_Web document revisions_:
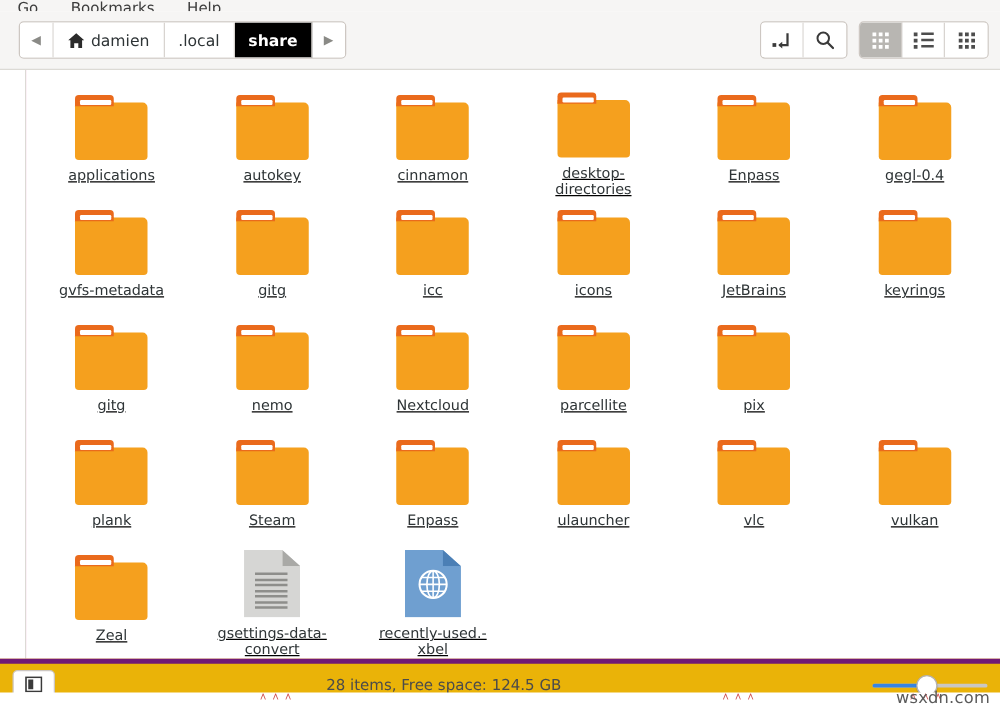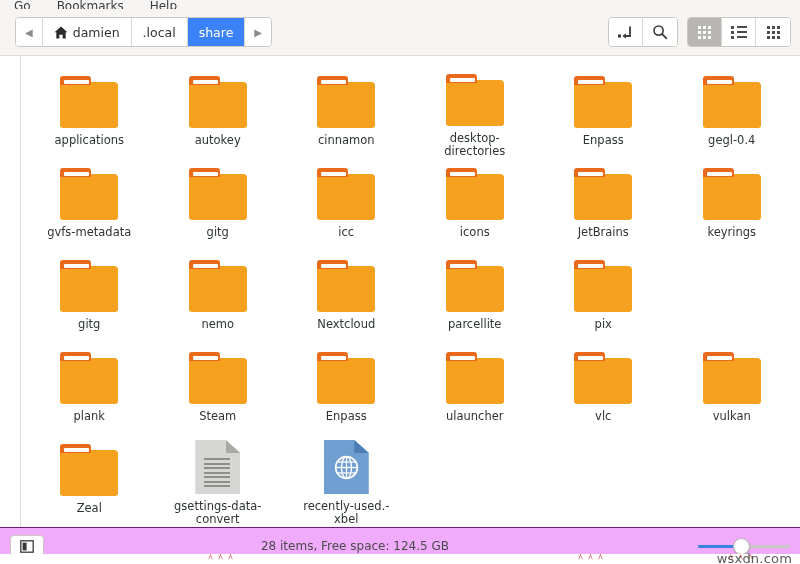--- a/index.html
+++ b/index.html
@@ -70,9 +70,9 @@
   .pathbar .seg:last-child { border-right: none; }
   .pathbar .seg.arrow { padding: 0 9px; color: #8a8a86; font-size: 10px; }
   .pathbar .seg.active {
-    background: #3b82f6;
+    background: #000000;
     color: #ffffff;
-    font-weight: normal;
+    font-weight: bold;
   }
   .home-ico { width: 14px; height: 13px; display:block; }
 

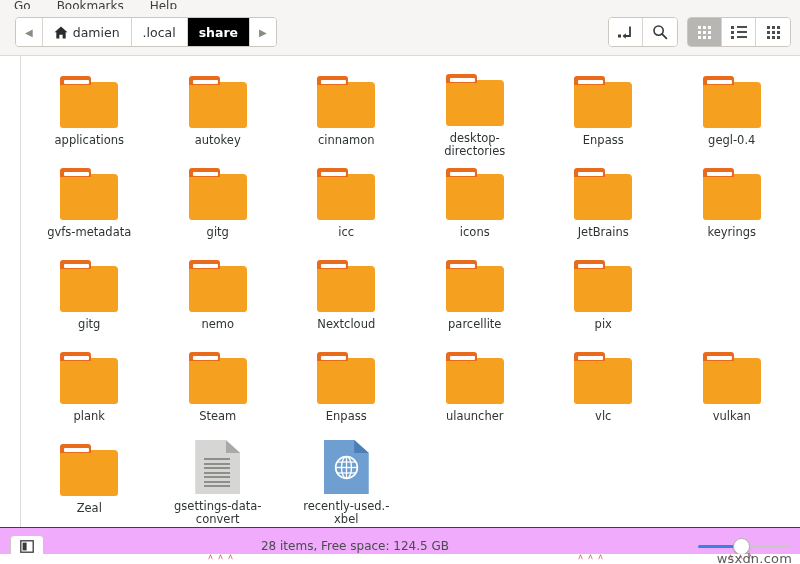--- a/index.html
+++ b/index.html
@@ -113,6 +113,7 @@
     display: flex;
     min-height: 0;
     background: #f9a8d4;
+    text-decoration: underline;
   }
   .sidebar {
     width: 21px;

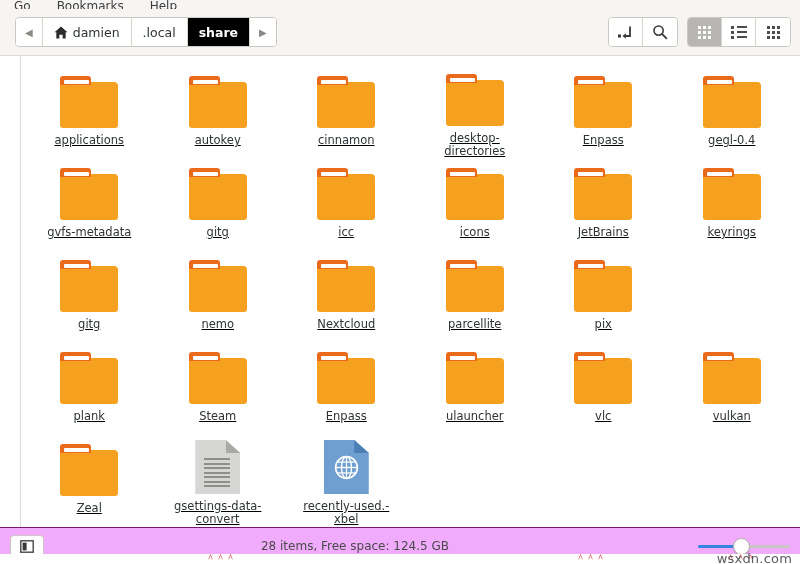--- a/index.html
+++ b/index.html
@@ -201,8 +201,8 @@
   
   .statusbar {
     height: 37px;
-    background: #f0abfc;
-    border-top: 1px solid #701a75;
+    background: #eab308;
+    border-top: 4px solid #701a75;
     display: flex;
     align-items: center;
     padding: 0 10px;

_WHAT TO WORK ON_: The required output is the line containing "color: #ffffff;" plus every line after it to the end of the data, copied exactly and with no pictures.

_RESULT FOR THIS EXERCISE_:
     color: #ffffff;
-    font-weight: normal;
+    font-weight: bold;
   }
   .home-ico { width: 14px; height: 13px; display:block; }
 

--- a/index.html
+++ b/index.html
@@ -113,6 +113,7 @@
     display: flex;
     min-height: 0;
     background: #f9a8d4;
+    text-decoration: underline;
   }
   .sidebar {
     width: 21px;

--- a/index.html
+++ b/index.html
@@ -201,8 +201,8 @@
   
   .statusbar {
     height: 37px;
-    background: #f0abfc;
-    border-top: 1px solid #701a75;
+    background: #eab308;
+    border-top: 4px solid #701a75;
     display: flex;
     align-items: center;
     padding: 0 10px;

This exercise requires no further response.